Problem:
Each line that includes "flex" must be copied from the records.

———

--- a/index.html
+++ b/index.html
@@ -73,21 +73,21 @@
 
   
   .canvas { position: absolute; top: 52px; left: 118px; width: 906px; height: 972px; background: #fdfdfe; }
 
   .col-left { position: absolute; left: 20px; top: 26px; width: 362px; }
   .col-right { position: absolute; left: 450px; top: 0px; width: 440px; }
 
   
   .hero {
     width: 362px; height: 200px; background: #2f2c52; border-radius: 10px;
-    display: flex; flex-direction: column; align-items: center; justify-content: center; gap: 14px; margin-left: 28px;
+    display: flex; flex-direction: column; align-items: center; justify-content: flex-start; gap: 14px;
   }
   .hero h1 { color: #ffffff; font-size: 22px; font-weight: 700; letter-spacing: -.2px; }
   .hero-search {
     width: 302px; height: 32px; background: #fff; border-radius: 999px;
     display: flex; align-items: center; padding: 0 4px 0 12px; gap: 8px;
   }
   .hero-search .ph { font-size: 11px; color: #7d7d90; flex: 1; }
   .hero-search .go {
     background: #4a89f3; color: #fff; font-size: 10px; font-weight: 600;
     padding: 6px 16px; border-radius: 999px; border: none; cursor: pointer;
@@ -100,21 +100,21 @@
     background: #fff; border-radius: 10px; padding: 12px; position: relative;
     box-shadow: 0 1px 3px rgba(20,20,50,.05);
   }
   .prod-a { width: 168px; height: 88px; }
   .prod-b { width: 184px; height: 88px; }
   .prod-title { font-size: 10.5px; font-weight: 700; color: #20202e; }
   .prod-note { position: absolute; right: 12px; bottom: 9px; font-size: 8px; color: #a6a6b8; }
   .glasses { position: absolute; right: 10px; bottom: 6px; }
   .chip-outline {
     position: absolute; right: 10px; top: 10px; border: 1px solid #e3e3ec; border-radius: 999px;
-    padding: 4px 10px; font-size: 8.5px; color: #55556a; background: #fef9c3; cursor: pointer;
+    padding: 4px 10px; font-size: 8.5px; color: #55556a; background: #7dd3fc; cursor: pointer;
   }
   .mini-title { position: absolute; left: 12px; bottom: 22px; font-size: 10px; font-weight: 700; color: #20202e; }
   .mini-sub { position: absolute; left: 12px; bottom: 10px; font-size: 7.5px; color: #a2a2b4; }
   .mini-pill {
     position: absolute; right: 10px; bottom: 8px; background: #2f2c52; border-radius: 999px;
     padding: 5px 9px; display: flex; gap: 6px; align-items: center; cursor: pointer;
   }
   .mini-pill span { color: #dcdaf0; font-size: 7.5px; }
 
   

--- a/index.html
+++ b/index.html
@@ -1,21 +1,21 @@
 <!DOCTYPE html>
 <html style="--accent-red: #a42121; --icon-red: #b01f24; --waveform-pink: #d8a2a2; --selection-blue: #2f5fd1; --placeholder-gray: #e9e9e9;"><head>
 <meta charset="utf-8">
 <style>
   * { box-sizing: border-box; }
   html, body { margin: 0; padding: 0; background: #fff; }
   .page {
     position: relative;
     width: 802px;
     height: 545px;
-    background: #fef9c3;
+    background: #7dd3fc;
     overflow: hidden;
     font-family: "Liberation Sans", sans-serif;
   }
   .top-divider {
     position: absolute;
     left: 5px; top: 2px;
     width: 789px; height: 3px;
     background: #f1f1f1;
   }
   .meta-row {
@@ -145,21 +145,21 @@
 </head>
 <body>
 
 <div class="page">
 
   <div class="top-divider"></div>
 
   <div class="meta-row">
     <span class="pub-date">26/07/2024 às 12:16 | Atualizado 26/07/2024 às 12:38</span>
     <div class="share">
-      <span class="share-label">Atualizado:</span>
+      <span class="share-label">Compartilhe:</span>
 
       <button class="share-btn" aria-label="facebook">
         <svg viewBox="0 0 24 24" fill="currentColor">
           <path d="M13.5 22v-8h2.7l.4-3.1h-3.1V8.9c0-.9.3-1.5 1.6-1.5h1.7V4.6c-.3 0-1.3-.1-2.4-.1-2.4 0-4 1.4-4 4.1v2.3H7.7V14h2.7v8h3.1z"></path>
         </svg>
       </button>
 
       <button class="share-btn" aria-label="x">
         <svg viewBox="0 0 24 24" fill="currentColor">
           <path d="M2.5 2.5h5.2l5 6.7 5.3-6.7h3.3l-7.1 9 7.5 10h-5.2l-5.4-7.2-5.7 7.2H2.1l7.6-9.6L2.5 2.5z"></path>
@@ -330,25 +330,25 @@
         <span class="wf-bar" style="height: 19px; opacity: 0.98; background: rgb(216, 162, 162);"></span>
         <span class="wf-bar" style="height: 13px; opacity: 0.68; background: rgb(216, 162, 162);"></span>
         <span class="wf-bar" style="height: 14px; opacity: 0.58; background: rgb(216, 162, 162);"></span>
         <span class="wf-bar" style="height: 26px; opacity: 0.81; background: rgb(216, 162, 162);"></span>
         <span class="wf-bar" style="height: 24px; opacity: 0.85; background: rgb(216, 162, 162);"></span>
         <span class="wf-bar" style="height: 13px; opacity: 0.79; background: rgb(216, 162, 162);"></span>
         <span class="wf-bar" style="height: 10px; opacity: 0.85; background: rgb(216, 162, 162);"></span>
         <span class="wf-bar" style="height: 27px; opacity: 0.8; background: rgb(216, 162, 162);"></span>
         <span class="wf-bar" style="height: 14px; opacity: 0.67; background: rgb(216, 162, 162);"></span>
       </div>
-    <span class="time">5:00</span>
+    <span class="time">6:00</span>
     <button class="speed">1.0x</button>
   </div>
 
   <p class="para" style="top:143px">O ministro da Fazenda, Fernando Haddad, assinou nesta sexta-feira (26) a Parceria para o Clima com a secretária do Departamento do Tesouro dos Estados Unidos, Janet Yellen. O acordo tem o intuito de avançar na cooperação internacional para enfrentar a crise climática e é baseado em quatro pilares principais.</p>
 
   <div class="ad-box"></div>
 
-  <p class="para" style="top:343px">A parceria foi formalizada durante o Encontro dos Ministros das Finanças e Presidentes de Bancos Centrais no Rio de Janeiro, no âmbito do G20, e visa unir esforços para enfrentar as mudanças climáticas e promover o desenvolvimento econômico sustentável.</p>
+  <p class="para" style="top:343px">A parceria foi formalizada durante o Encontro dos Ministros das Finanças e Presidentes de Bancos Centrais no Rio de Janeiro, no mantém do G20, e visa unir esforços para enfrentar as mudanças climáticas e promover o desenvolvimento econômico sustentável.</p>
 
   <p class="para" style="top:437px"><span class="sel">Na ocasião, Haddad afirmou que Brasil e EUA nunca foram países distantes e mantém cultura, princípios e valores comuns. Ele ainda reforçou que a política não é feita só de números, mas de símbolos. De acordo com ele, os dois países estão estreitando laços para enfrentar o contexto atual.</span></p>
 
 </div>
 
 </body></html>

———

Result for this exercise:
-    display: flex; flex-direction: column; align-items: center; justify-content: center; gap: 14px; margin-left: 28px;
+    display: flex; flex-direction: column; align-items: center; justify-content: flex-start; gap: 14px;
     display: flex; align-items: center; padding: 0 4px 0 12px; gap: 8px;
   .hero-search .ph { font-size: 11px; color: #7d7d90; flex: 1; }
     padding: 5px 9px; display: flex; gap: 6px; align-items: center; cursor: pointer;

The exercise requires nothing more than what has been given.